GitHub - ThisIsFineTM/tt-npe: A simple network-on-chip performance estimator (NPE) for Tenstorrent Tensix-based devices

tt-npe — Lightweight Network-on-Chip Performance Estimator

Devices Supported: wormhole_b0

What tt-npe is

tt-npe simulates the behavior of an abstract NoC "workload" running on an simulated Tenstorrent device. A workload corresponds closely to a trace of all calls to the dataflow_api (i.e. noc_async_read, noc_async_write, ...).

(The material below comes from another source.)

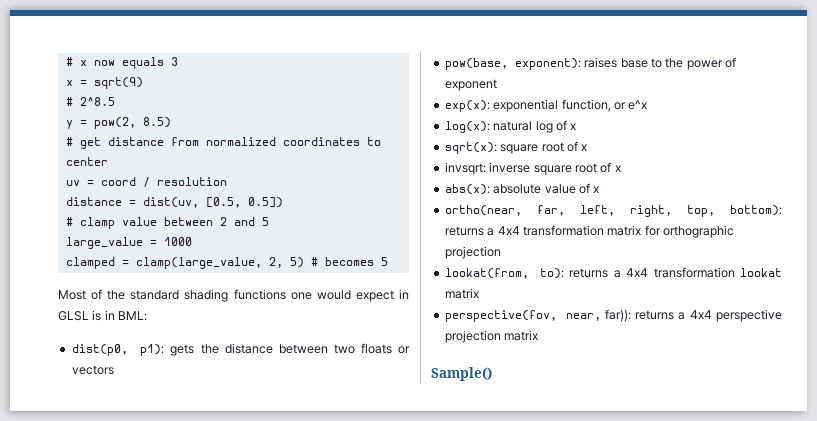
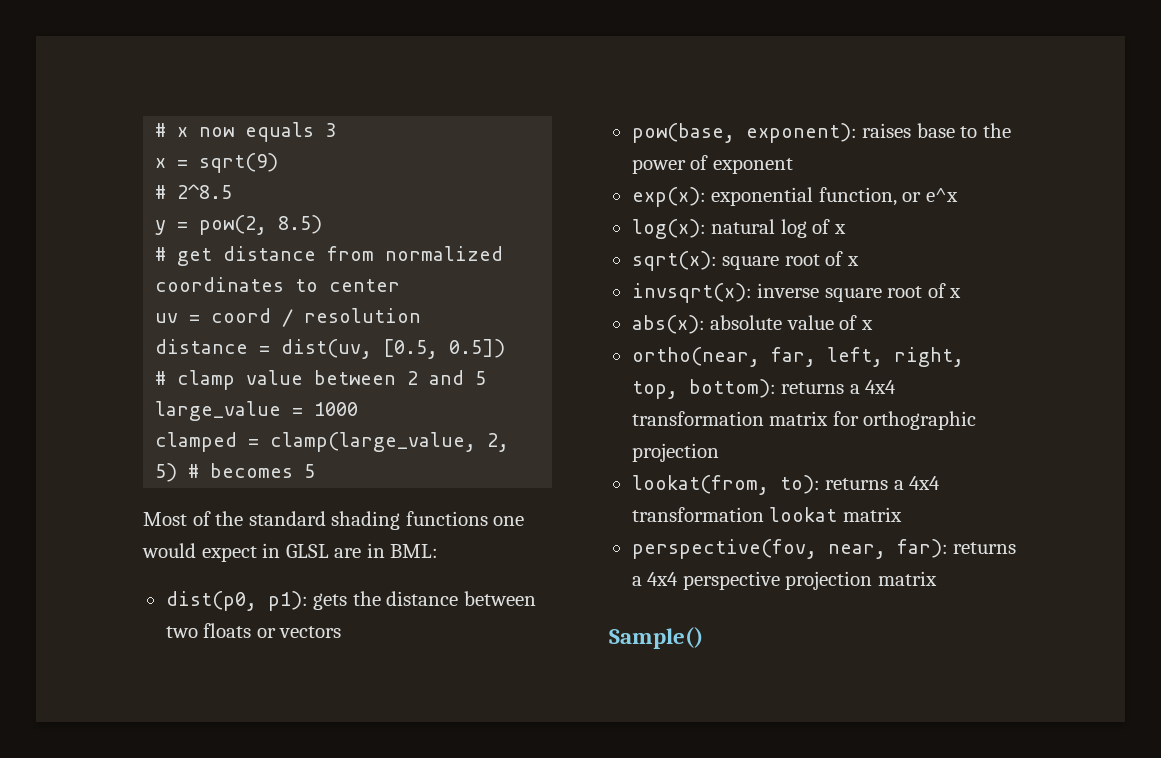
[92,310,102,321] is -> [334,548,362,558] are
[444,162,486,175] invsqrt: -> [631,283,752,303] invsqrt(x):
[604,309,631,322] far)): -> [896,539,948,558] far):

tt-npe can also act as a profiler/debugger for NoC traces, integrating with tt-metal profiler's device noc trace capture feature and the ttnn-visualizer's new NPE mode. See Profiler Mode section below for more information!

tt-npe can work with both

Predefined workloads defined in files
- noc trace JSON files extracted using tt-metal profiler's noc event capture feature
- workload files with a simplified format more amenable to generation by other tools
Programmatically constructing a workload using Python bindings

Demo - NoC Simulation Timeline Visualization

tt-npe-demo.mov

Quick Start

Install

git clone git@github.com:tenstorrent/tt-npe.git
cd tt-npe/ 
./build-npe.sh

Update

cd tt-npe/ && git pull && ./build-npe.sh

Setup

Note

ENV_SETUP must be source'd after sourcing tt-metal Python virtualenv setup

source ENV_SETUP

tt-npe Profiler Mode

tt-metal noc trace integration

tt_metal device profiler can collect detailed traces of all noc events for analysis by tt-npe. This will work out of the box for regular ttnn models/ops. Pure tt_metal executables must call tt::tt_metal::DumpDeviceProfileResults().

tt_metal/tools/profiler/profile_this.py --collect-noc-traces -c 'pytest command/to/trace.py' -o output_dir

tt-npe data should be automatically added to the ops perf report CSV in output_dir/reports/. The new columns corresponding to tt-npe data are 'DRAM BW UTIL' and 'NOC UTIL'.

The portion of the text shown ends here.